Support different types of trust store

Notation spec supports 3 trust store types: ca, tsa and signingAuthority: https://github.com/notaryproject/specifications/blob/main/specs/trust-store-trust-policy.md#trust-policy-properties

Ratify previously didn't differentiate between types, and we used to just set it as ca type as default. As we already have users use signingAuthority instead of ca type, we provide support to this feature.

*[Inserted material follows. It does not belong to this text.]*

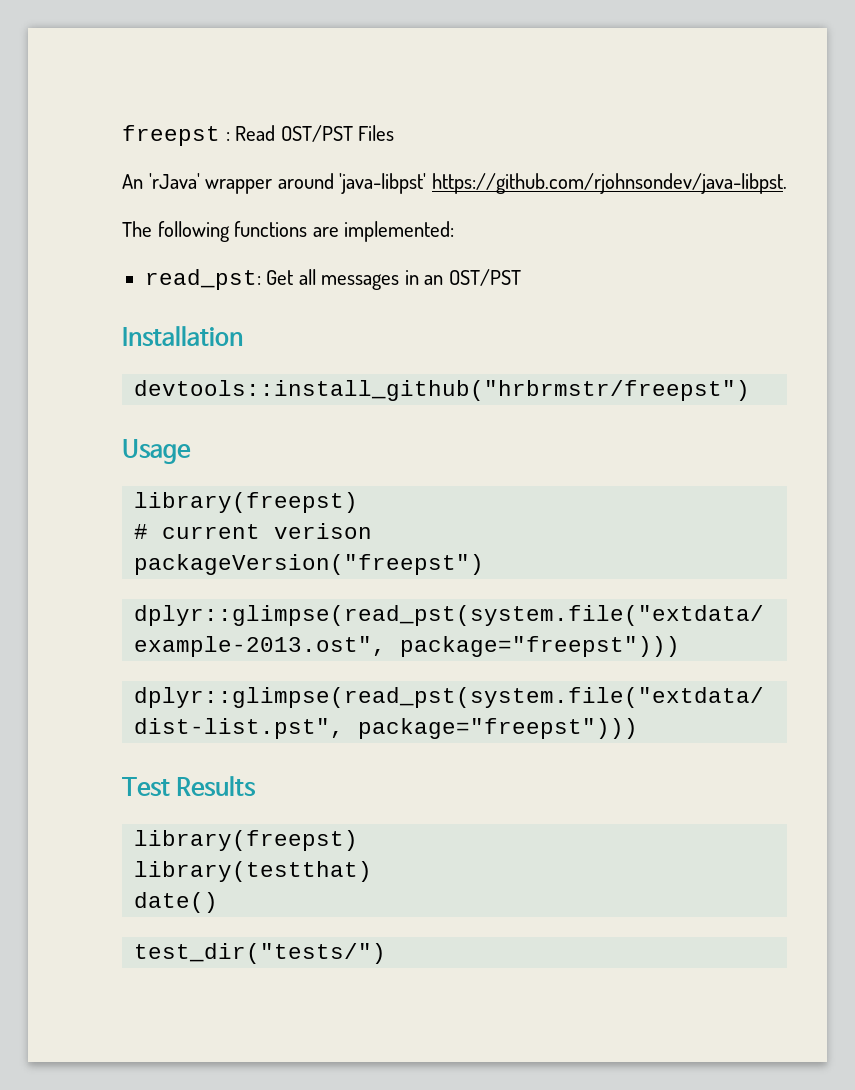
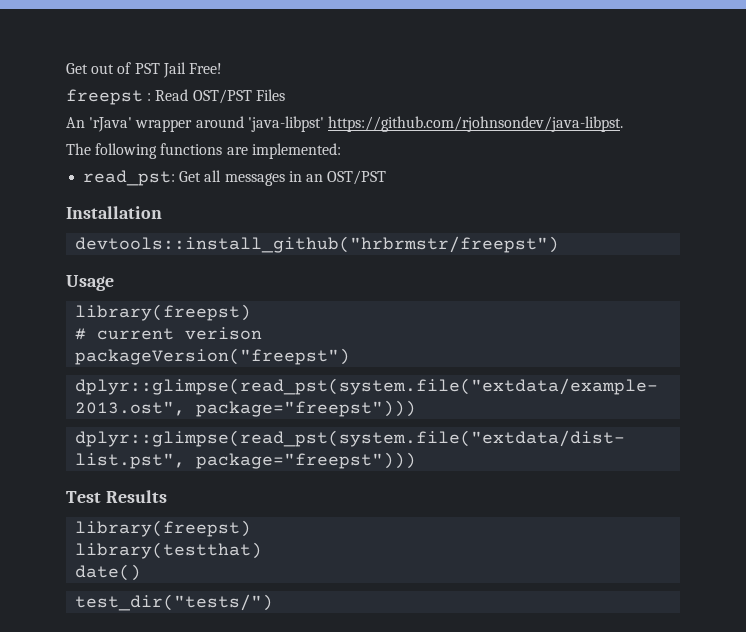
(122, 135) none -> [66,62,222,78] Get out of PST Jail Free! //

And we would also support tsa for tsa signature.

Implementation

Updated GetCertificates implementation and supported truststore.Type. https://github.com/deislabs/ratify/blob/main/pkg/verifier/notation/truststore.go#L43

Updated verificationCertStores to include trustStoreType: https://github.com/deislabs/ratify/blob/main/pkg/verifier/notation/notation.go#L60

// VerificationCertStores is map defining which keyvault certificates belong to which trust store name and its trust store type.
// e.g.
// {
//  "ca": {
//      "certs": ["kv1", "kv2"],
//  },
//  "signingauthority": {
//      "certs": ["kv3"]
//  },
// }
VerificationCertStores map[string]interface{} `json:"verificationCertStores"`

Updated corresponding CR files.

verificationCertStores:
    ca:
        certs:
        {{- if .Values.akvCertConfig.enabled }}
        - certstore-akv
        {{- else }}
            {{- if .Values.notationCert }}
            {{- if .Values.notationCerts }}
            {{- fail "Please specify notation certs with .Values.notationCerts, single certificate .Values.notationCert has been deprecated, will soon be removed." }}
            {{- end }}
        - {{$fullname}}-notation-inline-cert
            {{- end }} 
            {{- range $i, $cert := .Values.notationCerts }}
        - {{$fullname}}-notation-inline-cert-{{$i}}
            {{- end }} 
        {{- end }}

And we made it backward compatible, the implementation supports both old and new CRs.